■ Content revision data
*** Block opens ***
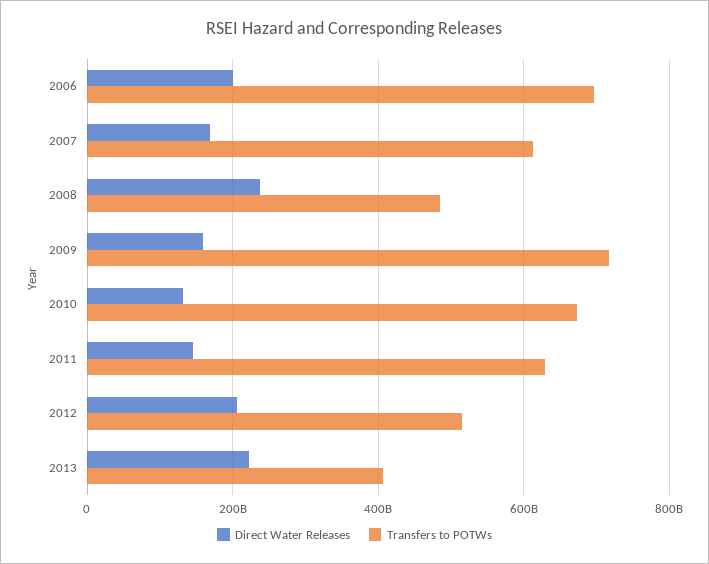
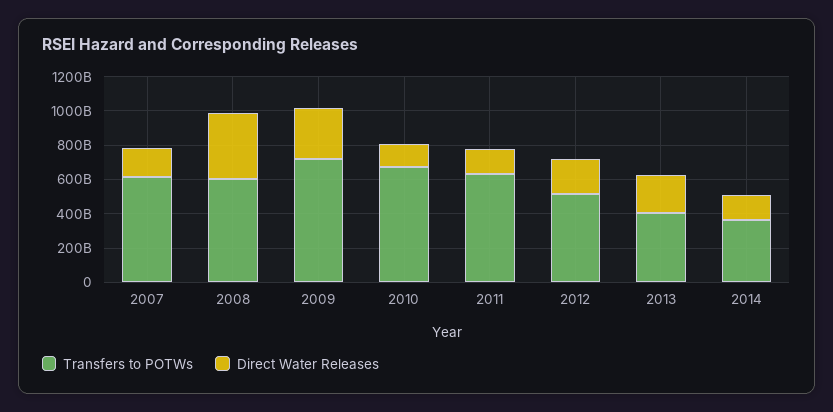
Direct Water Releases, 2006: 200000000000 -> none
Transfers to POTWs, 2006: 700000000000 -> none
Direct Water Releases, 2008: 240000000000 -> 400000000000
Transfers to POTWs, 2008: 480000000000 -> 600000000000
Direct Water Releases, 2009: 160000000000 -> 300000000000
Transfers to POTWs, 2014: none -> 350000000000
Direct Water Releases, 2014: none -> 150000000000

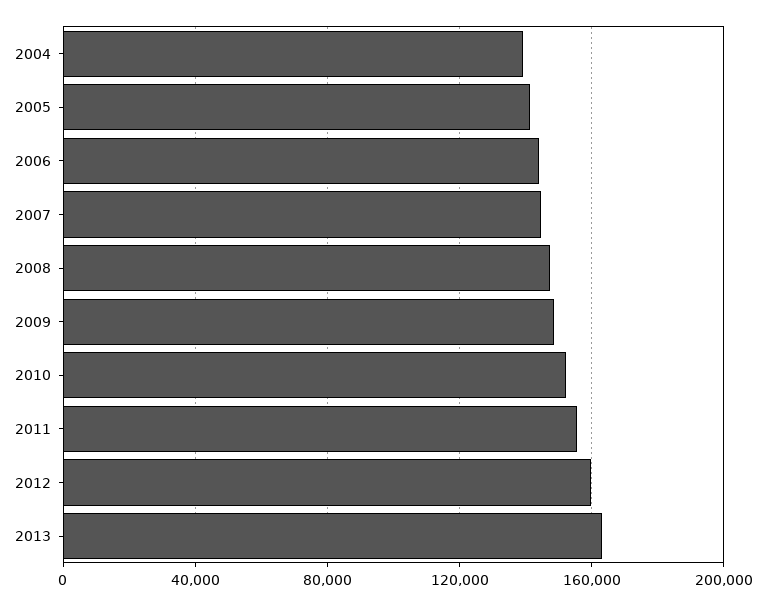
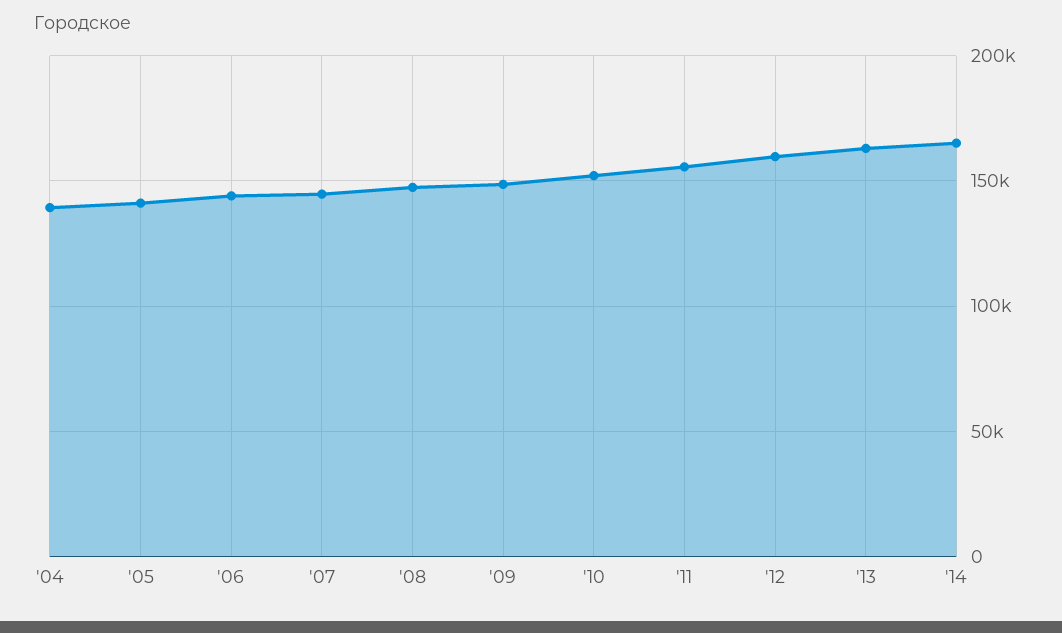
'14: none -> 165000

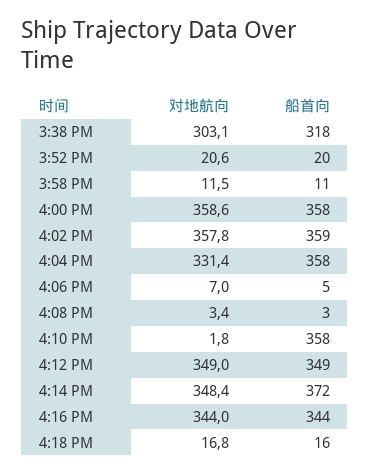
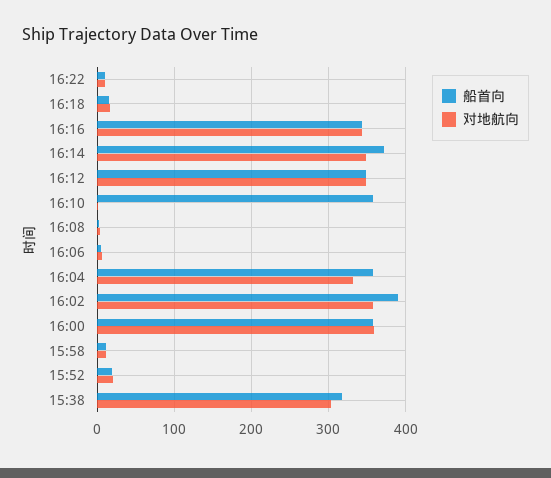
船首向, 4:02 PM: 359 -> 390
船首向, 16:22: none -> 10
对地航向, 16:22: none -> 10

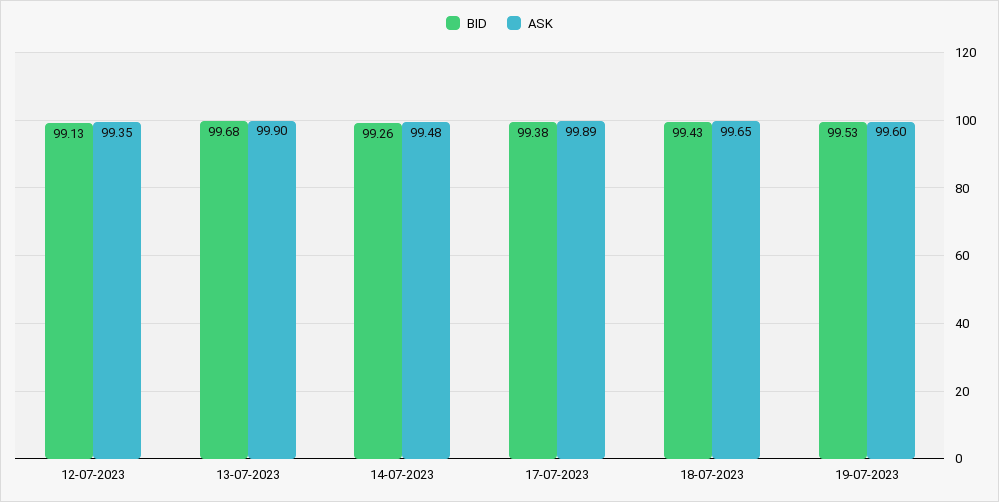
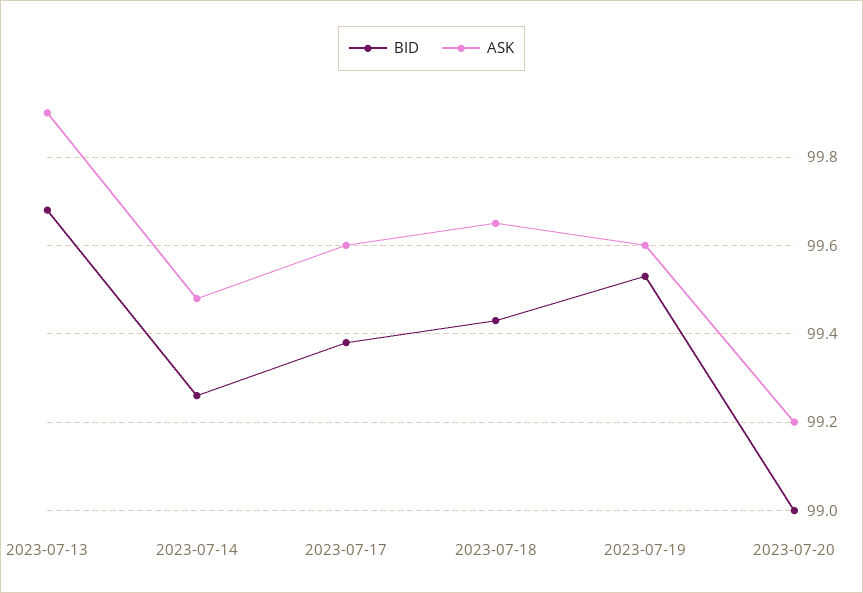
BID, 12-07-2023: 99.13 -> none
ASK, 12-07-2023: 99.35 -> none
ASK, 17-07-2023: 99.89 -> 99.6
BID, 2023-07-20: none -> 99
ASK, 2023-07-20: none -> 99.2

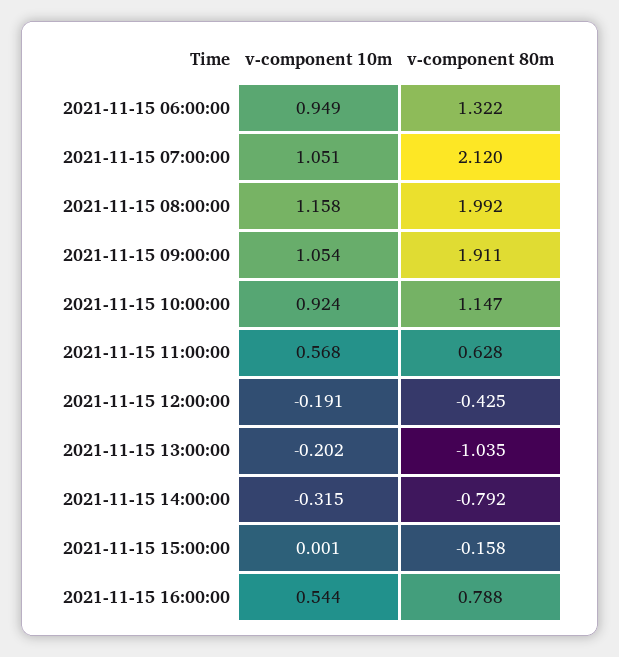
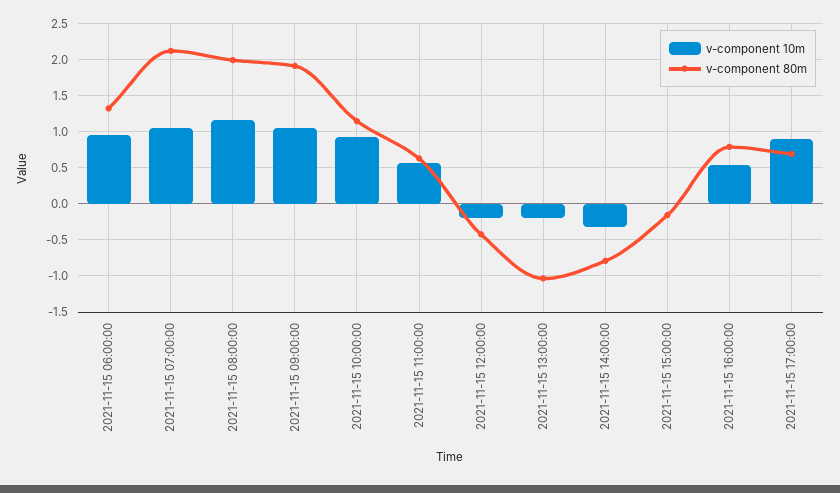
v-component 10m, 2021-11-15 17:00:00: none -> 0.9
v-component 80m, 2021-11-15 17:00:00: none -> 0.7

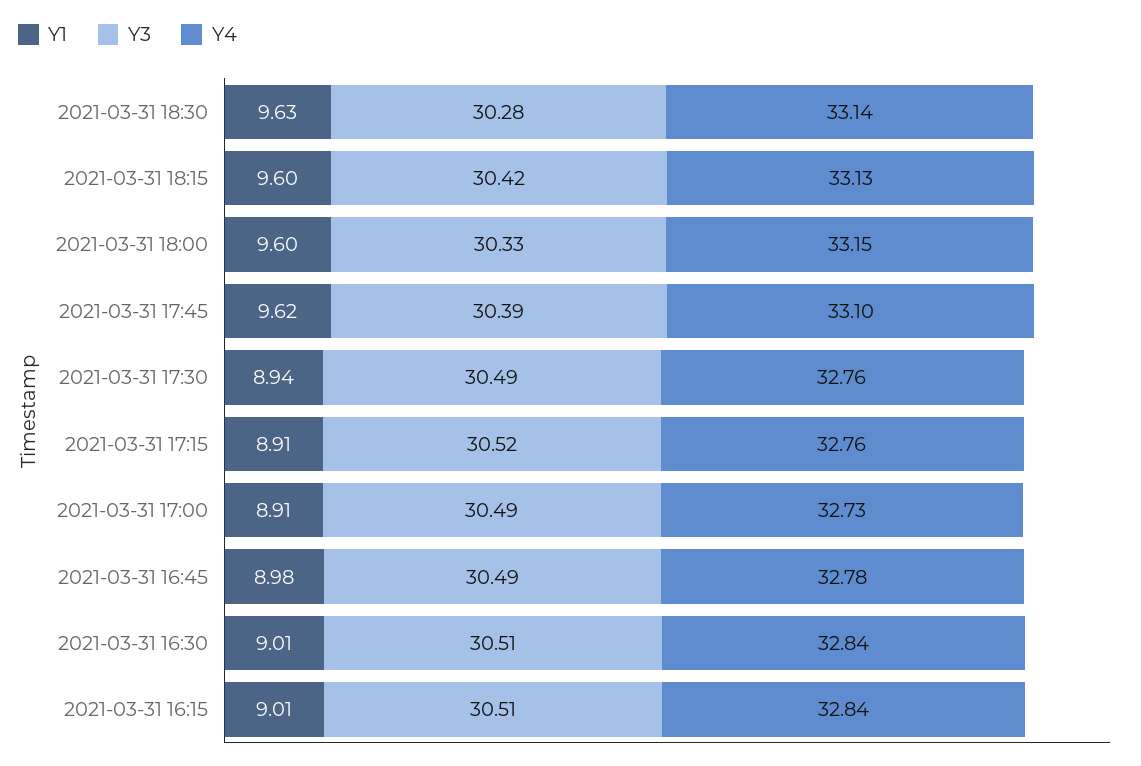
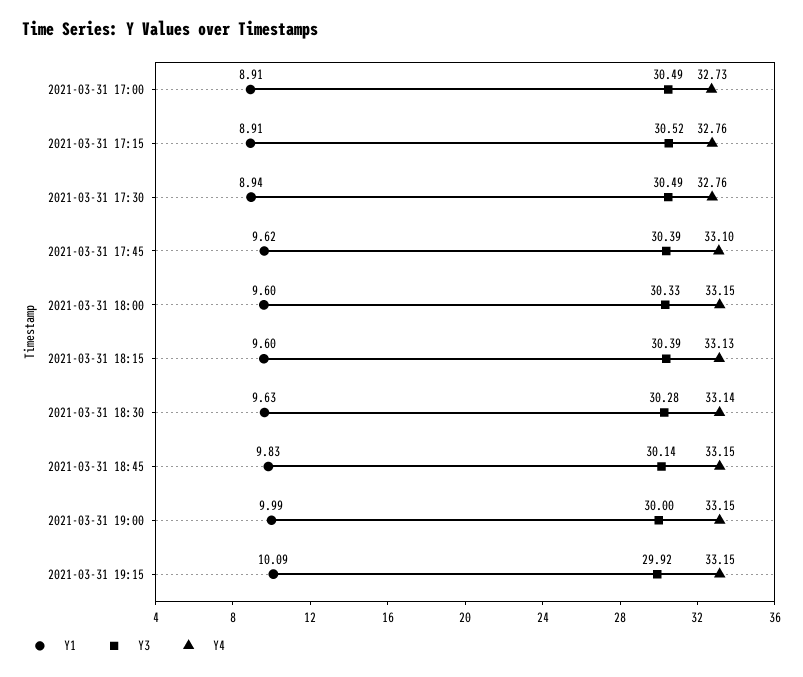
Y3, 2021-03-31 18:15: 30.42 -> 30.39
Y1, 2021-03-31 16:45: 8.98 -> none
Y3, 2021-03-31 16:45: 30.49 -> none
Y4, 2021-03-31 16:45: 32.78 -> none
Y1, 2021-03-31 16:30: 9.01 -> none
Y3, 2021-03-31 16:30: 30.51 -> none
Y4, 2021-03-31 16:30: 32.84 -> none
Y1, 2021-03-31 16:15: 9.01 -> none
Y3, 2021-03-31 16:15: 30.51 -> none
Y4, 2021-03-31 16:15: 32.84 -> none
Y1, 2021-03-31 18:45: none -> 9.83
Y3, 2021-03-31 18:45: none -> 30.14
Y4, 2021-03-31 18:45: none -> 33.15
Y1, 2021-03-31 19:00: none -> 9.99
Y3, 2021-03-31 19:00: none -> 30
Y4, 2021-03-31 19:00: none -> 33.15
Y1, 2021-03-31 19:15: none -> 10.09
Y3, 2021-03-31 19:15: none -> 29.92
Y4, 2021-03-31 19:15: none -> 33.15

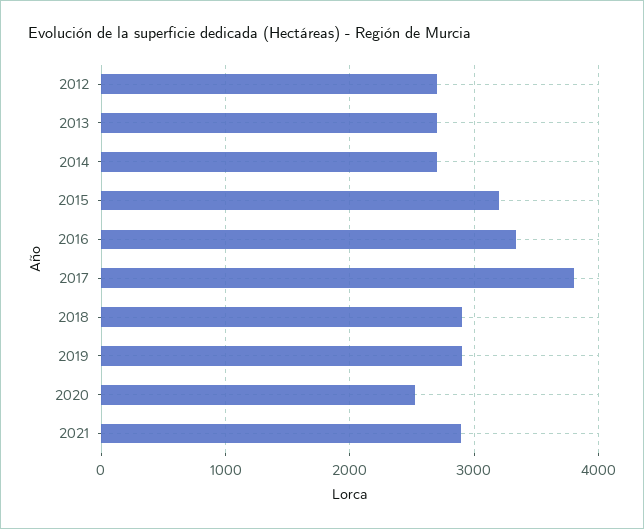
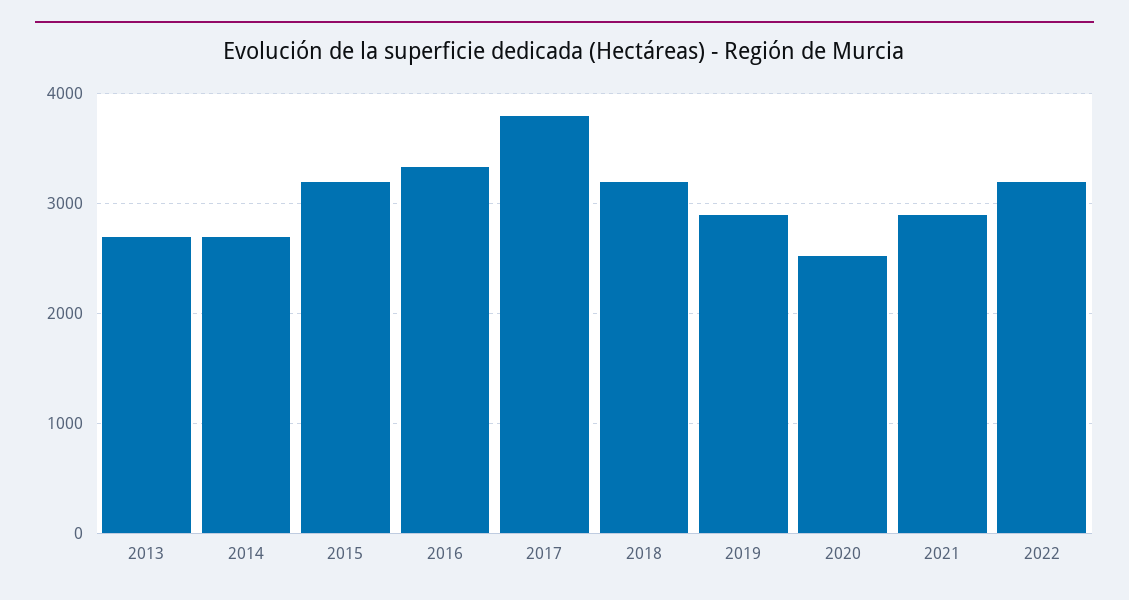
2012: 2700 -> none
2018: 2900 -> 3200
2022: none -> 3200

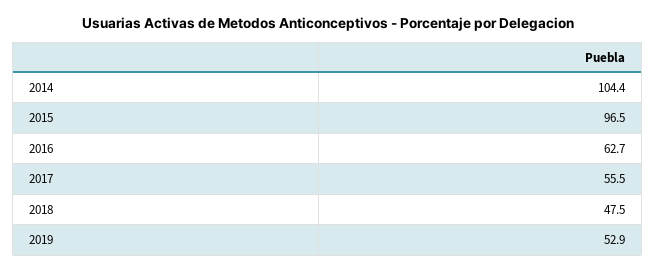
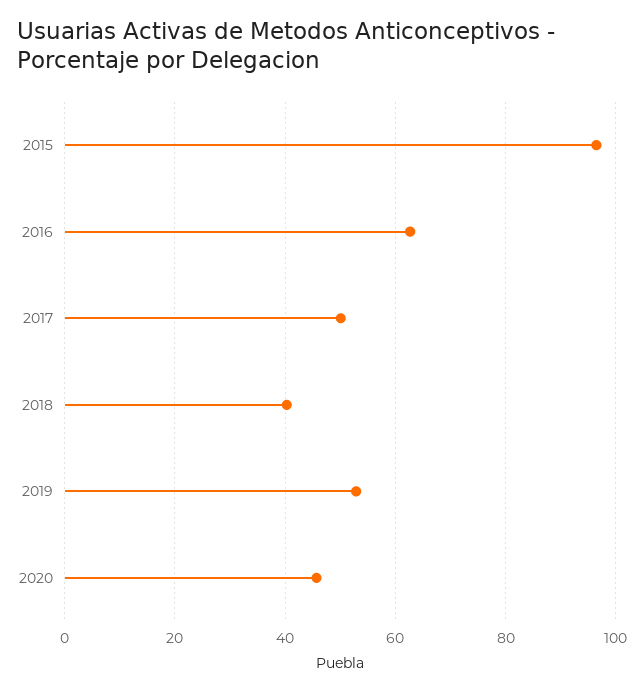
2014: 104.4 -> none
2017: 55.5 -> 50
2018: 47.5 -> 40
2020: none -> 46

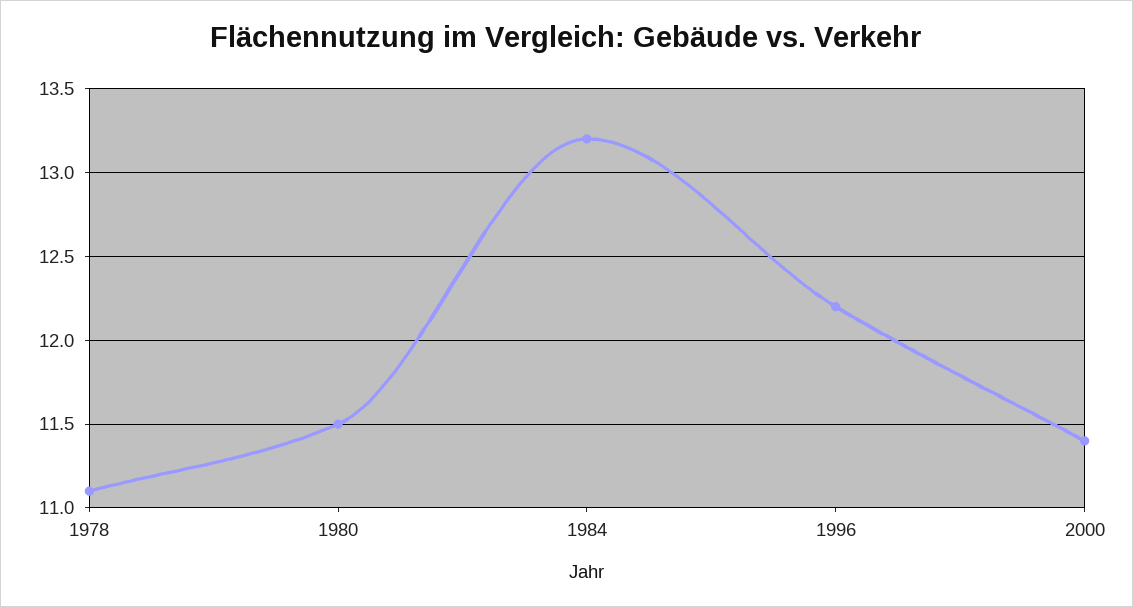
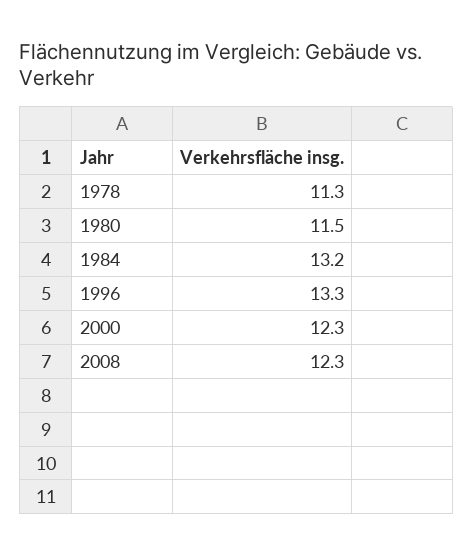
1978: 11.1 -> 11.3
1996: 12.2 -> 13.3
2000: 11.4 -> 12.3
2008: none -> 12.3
*** Block closes ***
■ Work order
Word for word, reproduce all of the data, but keep out the pictures.

■ Written solution
Direct Water Releases, 2006: 200000000000 -> none
Transfers to POTWs, 2006: 700000000000 -> none
Direct Water Releases, 2008: 240000000000 -> 400000000000
Transfers to POTWs, 2008: 480000000000 -> 600000000000
Direct Water Releases, 2009: 160000000000 -> 300000000000
Transfers to POTWs, 2014: none -> 350000000000
Direct Water Releases, 2014: none -> 150000000000

'14: none -> 165000

船首向, 4:02 PM: 359 -> 390
船首向, 16:22: none -> 10
对地航向, 16:22: none -> 10

BID, 12-07-2023: 99.13 -> none
ASK, 12-07-2023: 99.35 -> none
ASK, 17-07-2023: 99.89 -> 99.6
BID, 2023-07-20: none -> 99
ASK, 2023-07-20: none -> 99.2

v-component 10m, 2021-11-15 17:00:00: none -> 0.9
v-component 80m, 2021-11-15 17:00:00: none -> 0.7

Y3, 2021-03-31 18:15: 30.42 -> 30.39
Y1, 2021-03-31 16:45: 8.98 -> none
Y3, 2021-03-31 16:45: 30.49 -> none
Y4, 2021-03-31 16:45: 32.78 -> none
Y1, 2021-03-31 16:30: 9.01 -> none
Y3, 2021-03-31 16:30: 30.51 -> none
Y4, 2021-03-31 16:30: 32.84 -> none
Y1, 2021-03-31 16:15: 9.01 -> none
Y3, 2021-03-31 16:15: 30.51 -> none
Y4, 2021-03-31 16:15: 32.84 -> none
Y1, 2021-03-31 18:45: none -> 9.83
Y3, 2021-03-31 18:45: none -> 30.14
Y4, 2021-03-31 18:45: none -> 33.15
Y1, 2021-03-31 19:00: none -> 9.99
Y3, 2021-03-31 19:00: none -> 30
Y4, 2021-03-31 19:00: none -> 33.15
Y1, 2021-03-31 19:15: none -> 10.09
Y3, 2021-03-31 19:15: none -> 29.92
Y4, 2021-03-31 19:15: none -> 33.15

2012: 2700 -> none
2018: 2900 -> 3200
2022: none -> 3200

2014: 104.4 -> none
2017: 55.5 -> 50
2018: 47.5 -> 40
2020: none -> 46

1978: 11.1 -> 11.3
1996: 12.2 -> 13.3
2000: 11.4 -> 12.3
2008: none -> 12.3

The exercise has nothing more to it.